A final thought is that teachers aren’t working in a team in the same way as surgeons and pilots, although we do work in a team with our students.
I’ll be really interested in whatever you come up with for lesson planning; it is the main thing that holds trainees back once they can operate reasonably effectively in a classroom and whilst we have various ways to help them to understand the difference between a good lesson plan and a bunch of related activities, additional ways to approach this would be great.
Thank you for some interesting ideas (and raising a couple of points I haven’t explained sufficiently).
Gawande talks about problems of ignorance and problems of omission. Fifty or a hundred years ago, most patients suffered from problems of ignorance – doctors didn’t know what was wrong with them or how to treat it. A checklist only works if you already know what to do, you may just need a prompt to do it – so the example of ensuring students are thinking about the key content may fall into the former category.
Gawande describes aircraft having books of checklists – a huge range for all the different activities pilots might have to undertake. So I agree there’s a case that lessons with different ends in mind would probably need different kinds of checklist.
It occurred to me that one aspect of team-working where a ‘pause point checklist’ would work is with a TA in the first five minutes of a lesson. For some teachers and classrooms, a checklist completed mutually between teachers and students might work too.
I hope to write up what I’ve done with a checklist over half term.
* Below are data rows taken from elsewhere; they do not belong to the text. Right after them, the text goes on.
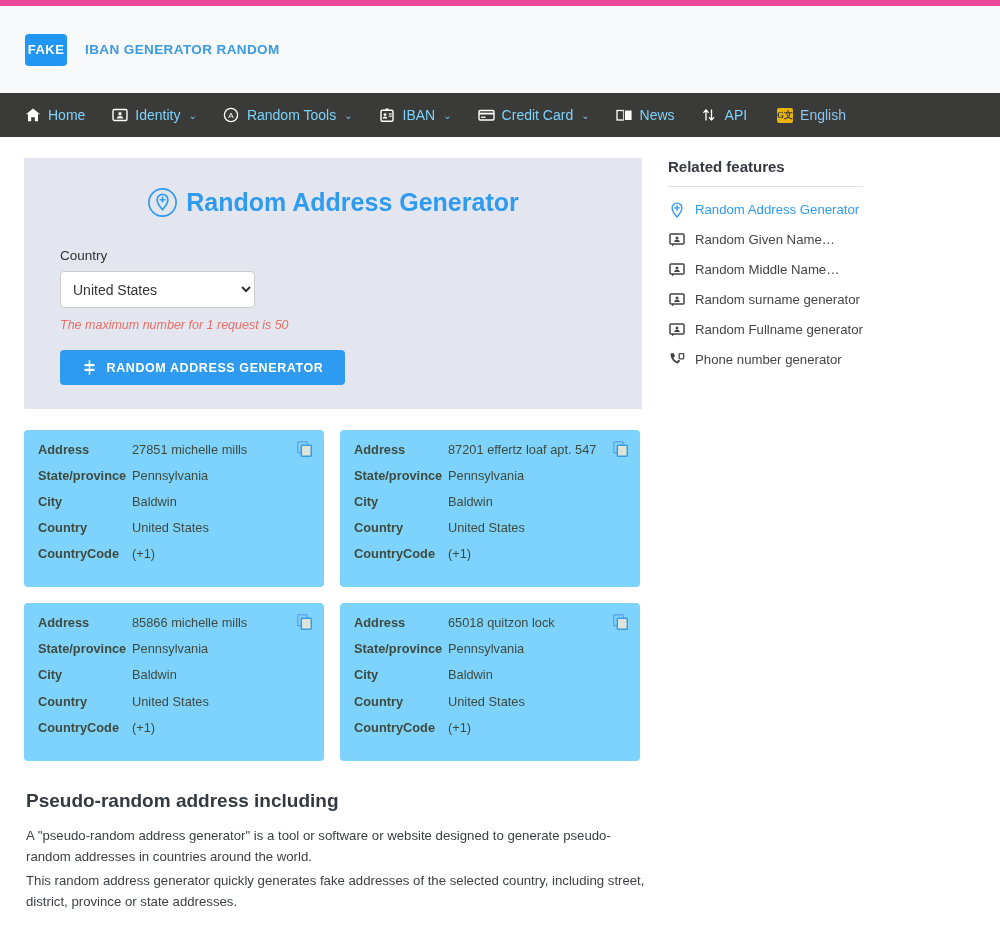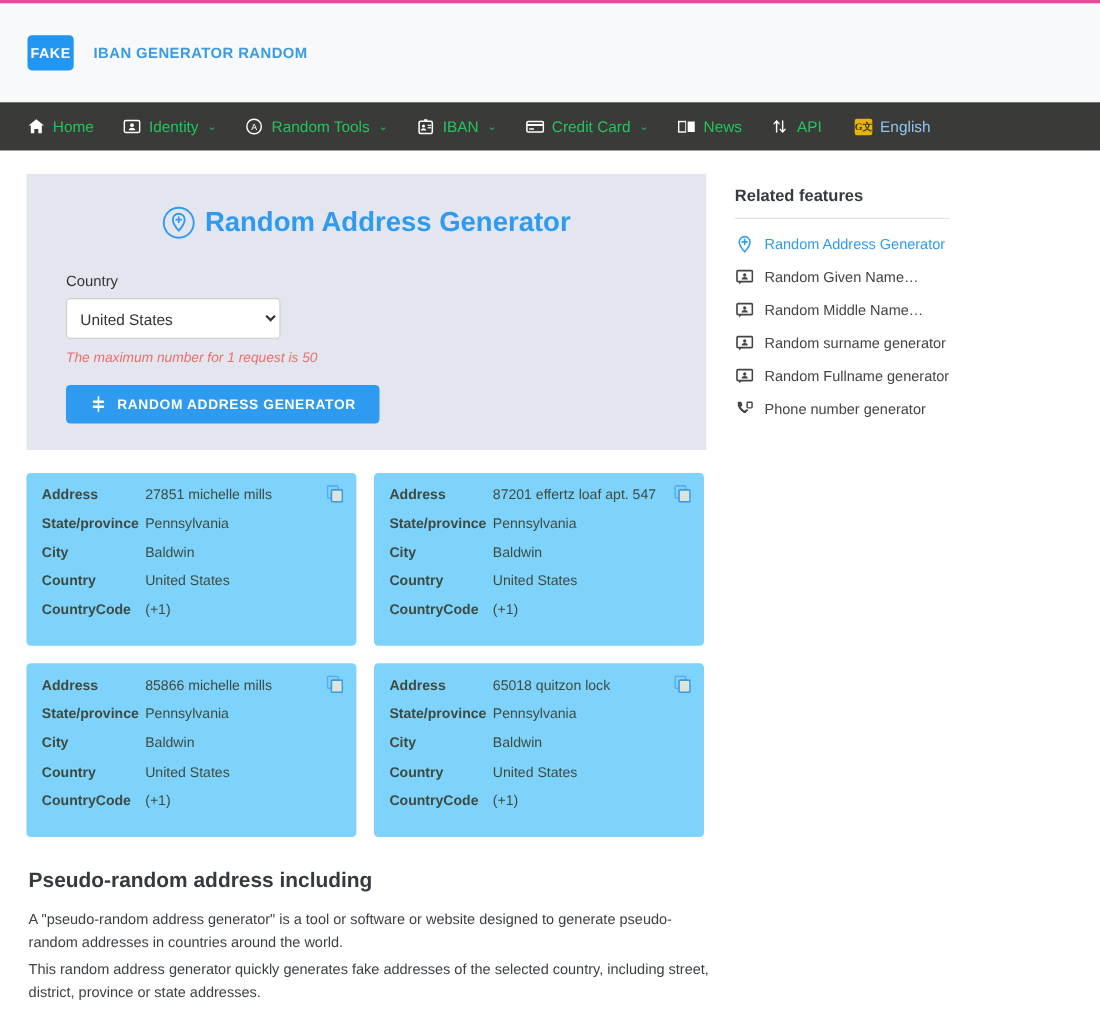"FAKE" .top-header { border-top: 3px solid #ec4899 -> 6px solid #ec4899 }
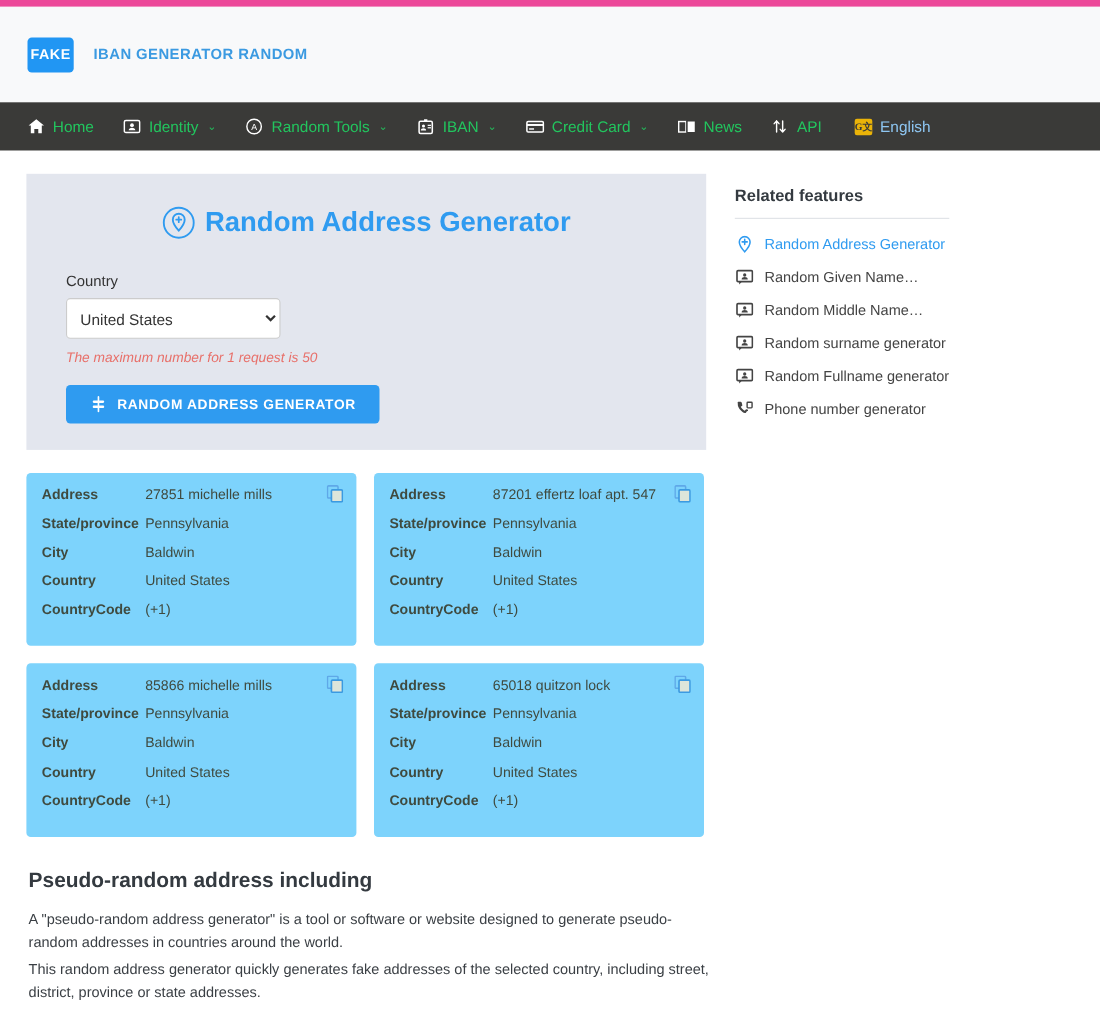"Home" .nav-item { color: #22c55e -> #7dd3fc }
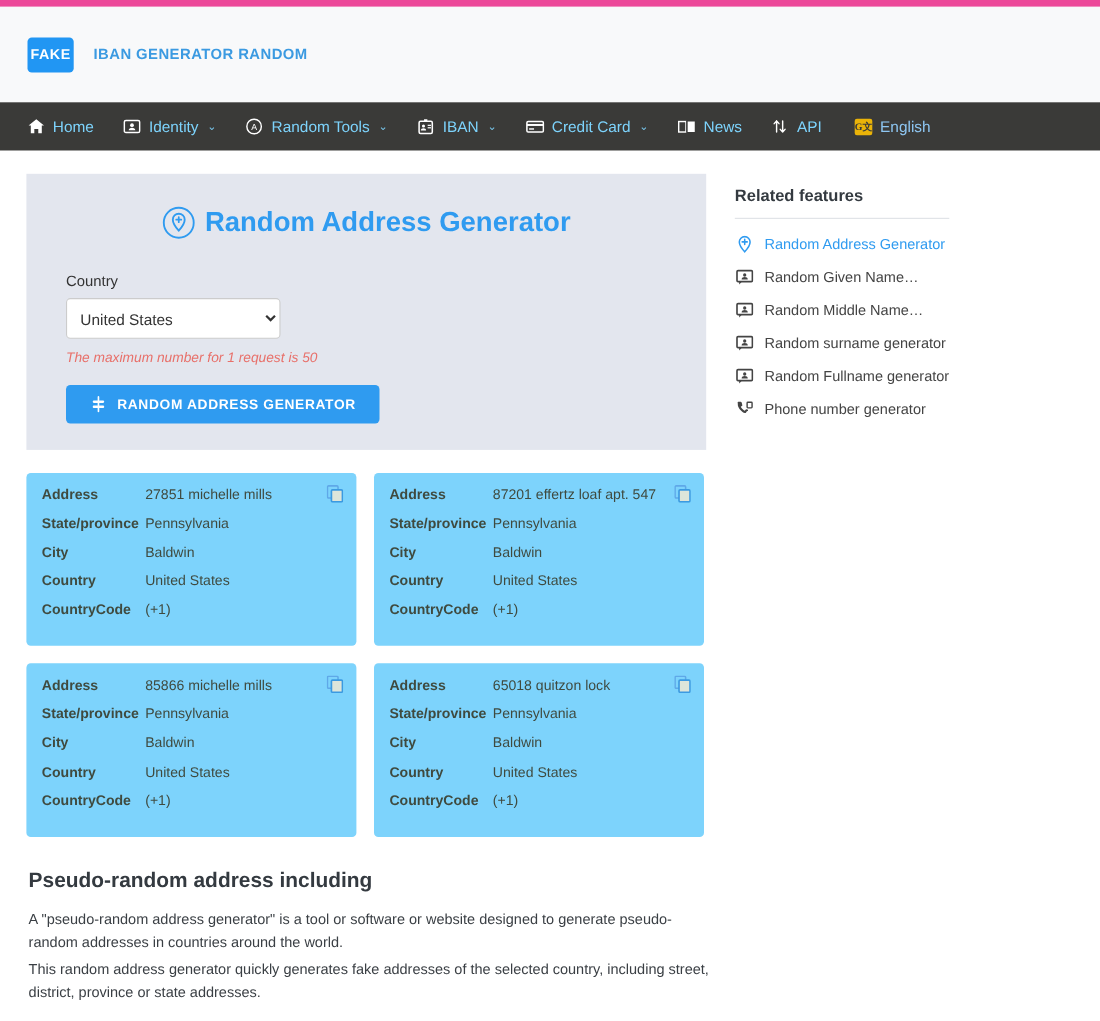"Related features" .side-title { margin: 12px 0 11px 0 -> 0 0 11px 0 }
Reblogged this on Primary Blogging.
Harry,
Thanks for this post. I think this is right on track. At the Carnegie Foundation for the Advancement of Teaching, we are focused on how to apply rigorous quality improvement methods to improving teaching and learning. We have two projects that leverage different tools to support “standard practice” – one the things that checklists support. Our two areas of work are how to improve feedback received by new teachers. Here the link to a report that lays out part of the reasoning about making the process clear.
http://www.carnegiefoundation.org/sites/default/files/CF_Feedback_90DC_2014.pdf
The other project (Pathways for developmental math students) has been able triple the success rate of students in developmental maths in half the time it usually takes. We use a whole set of improvement practices across that work – common materials, common pedagogy, common assessments, common approach to non-cognitive supports, etc.
http://www.carnegiefoundation.org/developmental-math
Chris
Thanks for sharing these Chris – I found the former report particularly interesting in unpicking the many dimensions of effective feedback. Much appreciated.
Reblogged this on The Echo Chamber.
What’s in the lesson planning checklist?
In some ways, the checklist is an anti-intuitive thing. All professionals would think of themselves as aware of what is required of them, but, in reality, checklists can be extremely effective in ensuring that everything happens that should, and at the right time. Research cannot proceed without some type of checklist (often called a protocol), and I have employed a daily list of tasks for many years….or else I forget what I’m supposed to be doing (calendar not withstanding).